[TASK DATA]:
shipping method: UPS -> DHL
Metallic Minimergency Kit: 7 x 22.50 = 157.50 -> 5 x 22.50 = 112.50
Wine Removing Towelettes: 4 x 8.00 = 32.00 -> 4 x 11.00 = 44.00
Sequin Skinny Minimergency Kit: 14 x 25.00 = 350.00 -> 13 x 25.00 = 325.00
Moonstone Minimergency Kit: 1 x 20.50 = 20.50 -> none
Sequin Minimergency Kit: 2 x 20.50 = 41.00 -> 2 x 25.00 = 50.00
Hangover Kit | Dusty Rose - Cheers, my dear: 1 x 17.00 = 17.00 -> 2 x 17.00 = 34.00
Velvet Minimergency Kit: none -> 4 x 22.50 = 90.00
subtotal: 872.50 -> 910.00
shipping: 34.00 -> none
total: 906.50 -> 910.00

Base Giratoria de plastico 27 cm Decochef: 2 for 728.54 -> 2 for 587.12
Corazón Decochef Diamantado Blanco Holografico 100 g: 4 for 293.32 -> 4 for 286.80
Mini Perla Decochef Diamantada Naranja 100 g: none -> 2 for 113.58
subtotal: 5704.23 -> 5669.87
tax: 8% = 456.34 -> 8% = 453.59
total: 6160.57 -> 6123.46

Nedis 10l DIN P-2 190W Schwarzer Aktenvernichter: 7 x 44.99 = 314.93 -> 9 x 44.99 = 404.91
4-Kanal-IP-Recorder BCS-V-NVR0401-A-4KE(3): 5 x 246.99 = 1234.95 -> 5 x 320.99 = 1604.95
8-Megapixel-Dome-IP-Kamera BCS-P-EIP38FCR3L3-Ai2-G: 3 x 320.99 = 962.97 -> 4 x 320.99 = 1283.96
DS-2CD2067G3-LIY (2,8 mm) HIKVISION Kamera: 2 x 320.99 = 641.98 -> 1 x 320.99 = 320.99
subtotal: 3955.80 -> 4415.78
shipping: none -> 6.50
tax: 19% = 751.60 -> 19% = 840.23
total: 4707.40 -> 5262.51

[WHAT YOU HAVE TO DO]:
Using the material above, restate each entry exactly as it stands.

[TASK RESULT]:
shipping method: UPS -> DHL
Metallic Minimergency Kit: 7 x 22.50 = 157.50 -> 5 x 22.50 = 112.50
Wine Removing Towelettes: 4 x 8.00 = 32.00 -> 4 x 11.00 = 44.00
Sequin Skinny Minimergency Kit: 14 x 25.00 = 350.00 -> 13 x 25.00 = 325.00
Moonstone Minimergency Kit: 1 x 20.50 = 20.50 -> none
Sequin Minimergency Kit: 2 x 20.50 = 41.00 -> 2 x 25.00 = 50.00
Hangover Kit | Dusty Rose - Cheers, my dear: 1 x 17.00 = 17.00 -> 2 x 17.00 = 34.00
Velvet Minimergency Kit: none -> 4 x 22.50 = 90.00
subtotal: 872.50 -> 910.00
shipping: 34.00 -> none
total: 906.50 -> 910.00

Base Giratoria de plastico 27 cm Decochef: 2 for 728.54 -> 2 for 587.12
Corazón Decochef Diamantado Blanco Holografico 100 g: 4 for 293.32 -> 4 for 286.80
Mini Perla Decochef Diamantada Naranja 100 g: none -> 2 for 113.58
subtotal: 5704.23 -> 5669.87
tax: 8% = 456.34 -> 8% = 453.59
total: 6160.57 -> 6123.46

Nedis 10l DIN P-2 190W Schwarzer Aktenvernichter: 7 x 44.99 = 314.93 -> 9 x 44.99 = 404.91
4-Kanal-IP-Recorder BCS-V-NVR0401-A-4KE(3): 5 x 246.99 = 1234.95 -> 5 x 320.99 = 1604.95
8-Megapixel-Dome-IP-Kamera BCS-P-EIP38FCR3L3-Ai2-G: 3 x 320.99 = 962.97 -> 4 x 320.99 = 1283.96
DS-2CD2067G3-LIY (2,8 mm) HIKVISION Kamera: 2 x 320.99 = 641.98 -> 1 x 320.99 = 320.99
subtotal: 3955.80 -> 4415.78
shipping: none -> 6.50
tax: 19% = 751.60 -> 19% = 840.23
total: 4707.40 -> 5262.51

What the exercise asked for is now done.